GOAL OF THE EXERCISE | Find all lines below containing the string "Router" and return them.

INFORMATION SUPPLIED |
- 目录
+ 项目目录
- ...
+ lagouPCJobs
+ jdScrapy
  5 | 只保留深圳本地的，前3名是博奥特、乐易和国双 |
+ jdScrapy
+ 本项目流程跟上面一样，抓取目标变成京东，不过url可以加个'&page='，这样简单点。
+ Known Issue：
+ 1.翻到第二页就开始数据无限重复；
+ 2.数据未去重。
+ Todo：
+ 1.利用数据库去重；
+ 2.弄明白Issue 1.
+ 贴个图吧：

---

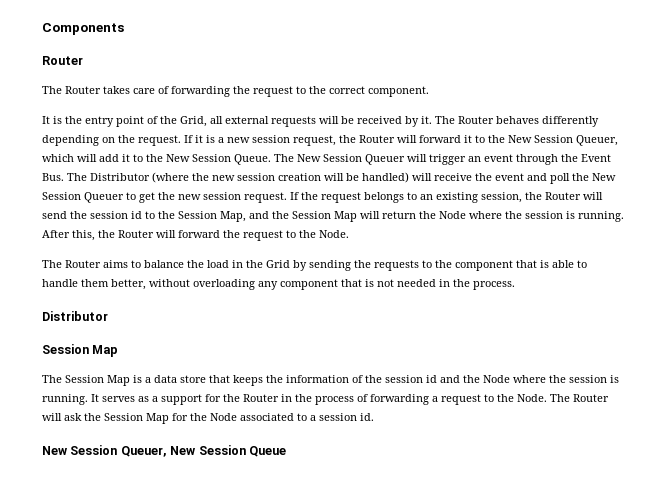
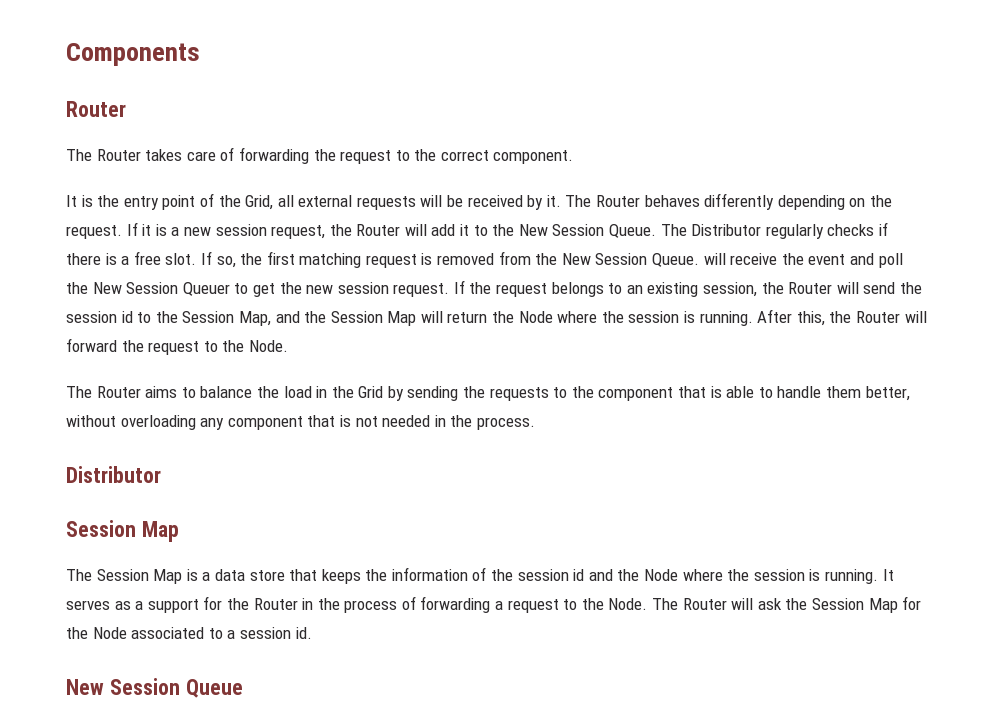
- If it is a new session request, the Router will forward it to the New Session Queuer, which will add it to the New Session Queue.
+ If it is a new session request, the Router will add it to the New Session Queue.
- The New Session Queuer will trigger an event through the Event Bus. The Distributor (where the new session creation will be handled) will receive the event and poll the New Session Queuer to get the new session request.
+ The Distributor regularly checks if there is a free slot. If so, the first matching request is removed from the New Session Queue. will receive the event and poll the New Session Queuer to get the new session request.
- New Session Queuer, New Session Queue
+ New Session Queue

---

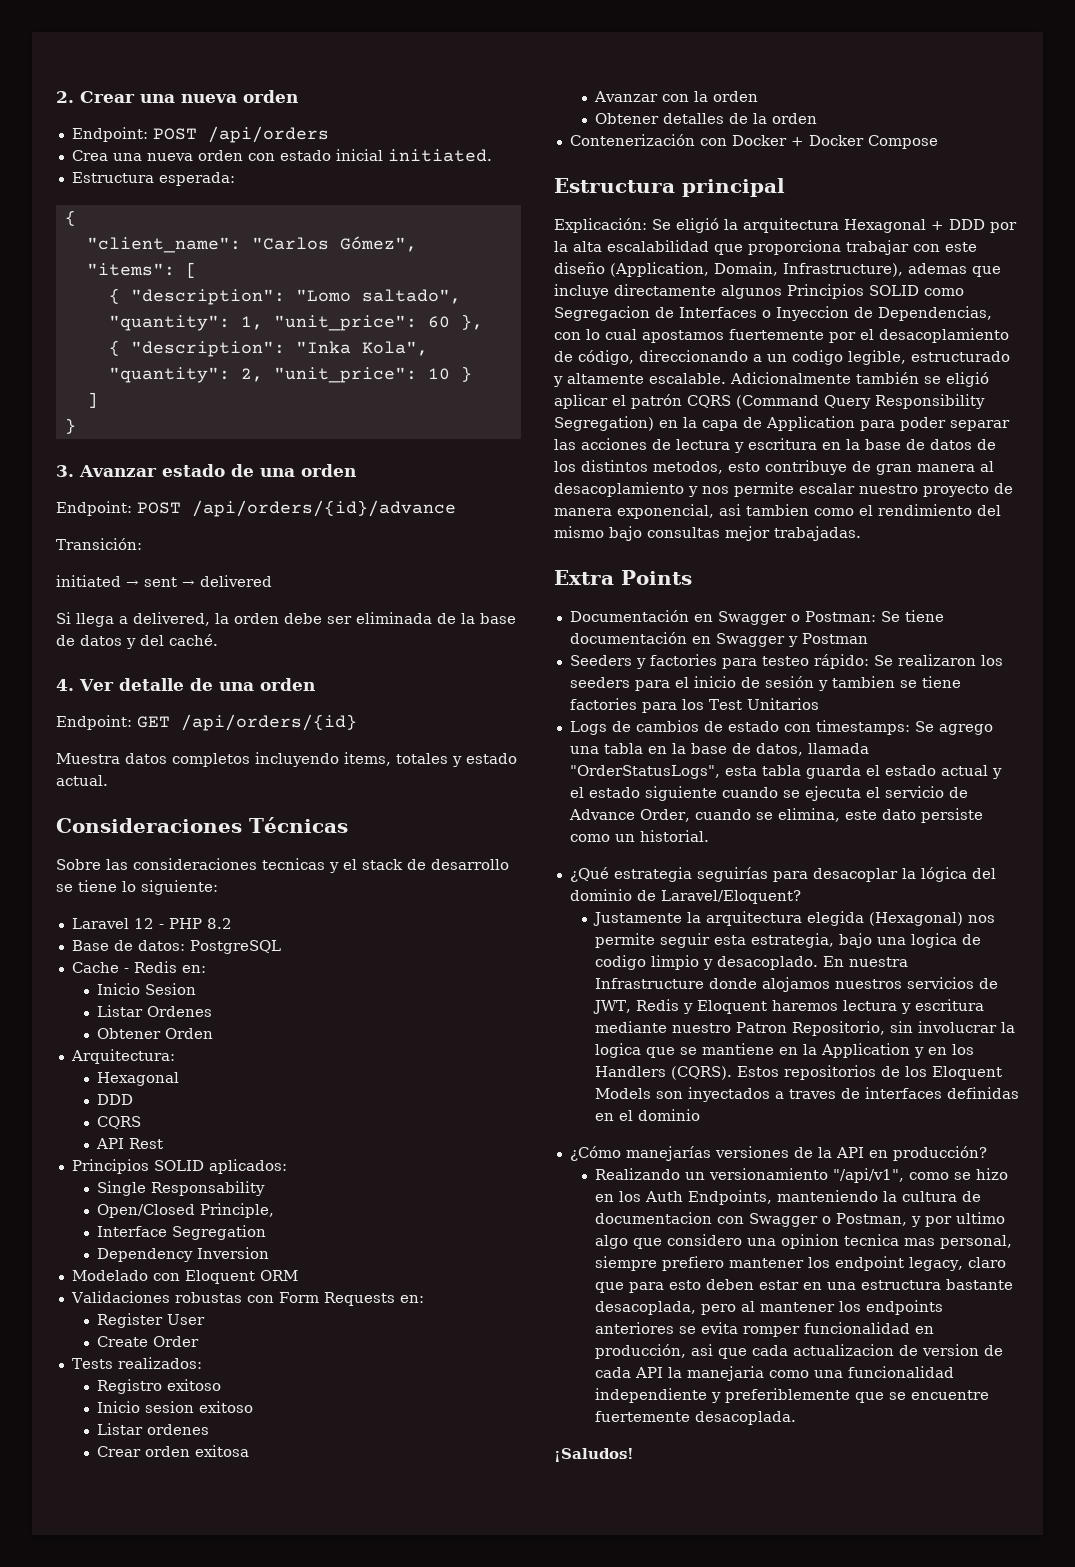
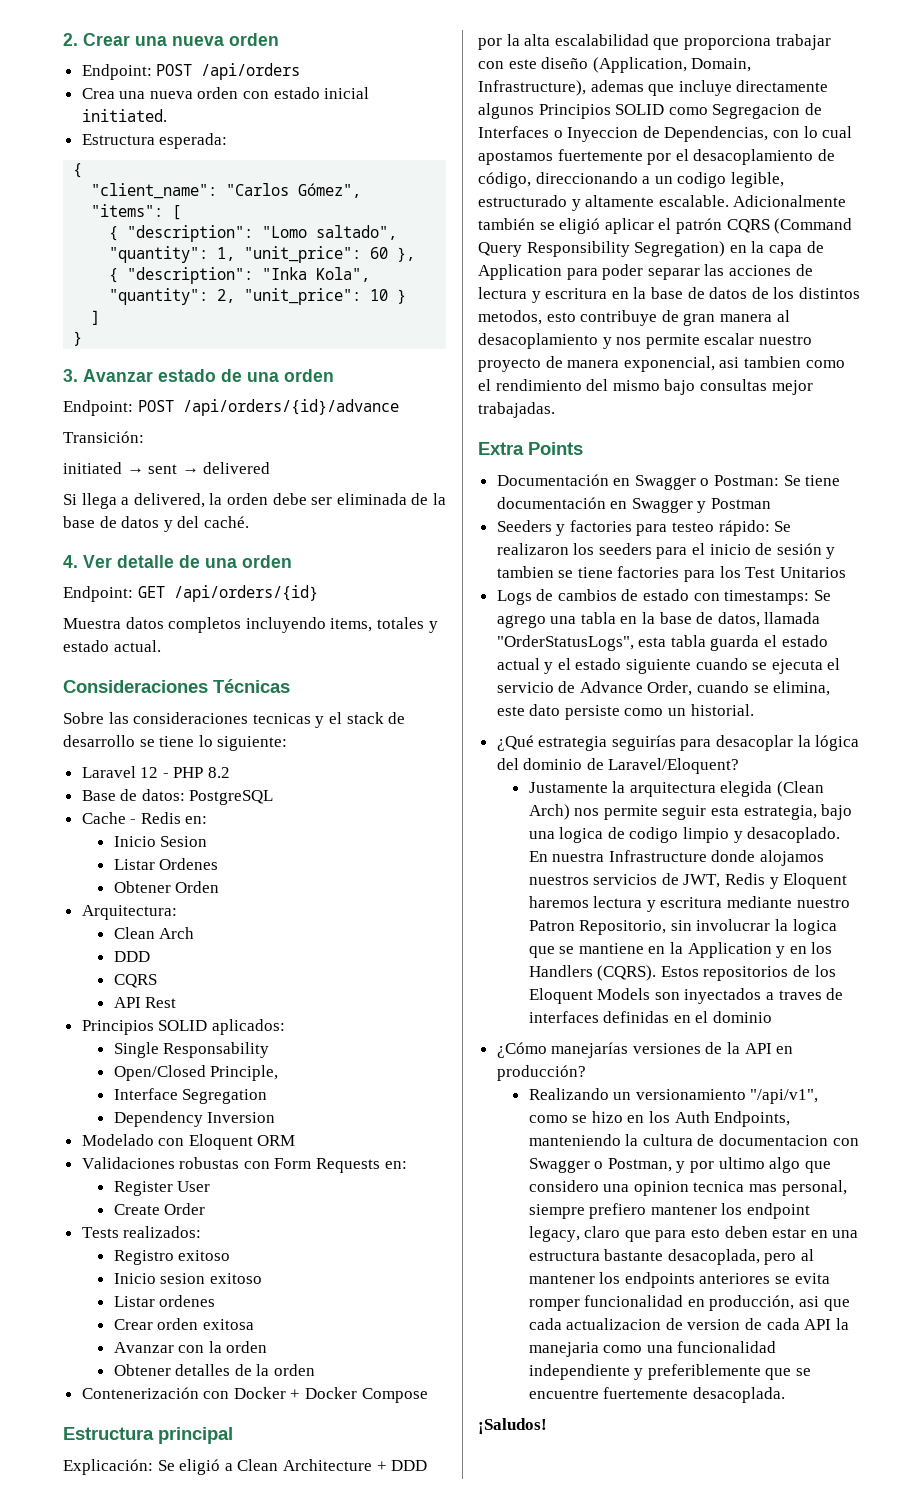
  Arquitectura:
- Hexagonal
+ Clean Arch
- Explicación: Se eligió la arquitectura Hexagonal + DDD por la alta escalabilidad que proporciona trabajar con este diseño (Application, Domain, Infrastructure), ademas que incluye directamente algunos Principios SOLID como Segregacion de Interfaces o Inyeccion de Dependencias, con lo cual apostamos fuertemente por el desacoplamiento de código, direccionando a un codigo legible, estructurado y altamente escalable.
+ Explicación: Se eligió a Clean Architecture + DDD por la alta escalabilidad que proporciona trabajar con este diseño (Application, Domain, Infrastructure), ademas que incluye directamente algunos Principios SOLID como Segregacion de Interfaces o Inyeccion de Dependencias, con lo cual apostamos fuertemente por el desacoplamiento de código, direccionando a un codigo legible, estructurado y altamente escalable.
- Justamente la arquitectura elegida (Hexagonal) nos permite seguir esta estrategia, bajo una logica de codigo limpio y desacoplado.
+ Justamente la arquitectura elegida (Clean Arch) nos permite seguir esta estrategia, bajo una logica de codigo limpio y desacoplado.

RESPONSE |
- If it is a new session request, the Router will forward it to the New Session Queuer, which will add it to the New Session Queue.
+ If it is a new session request, the Router will add it to the New Session Queue.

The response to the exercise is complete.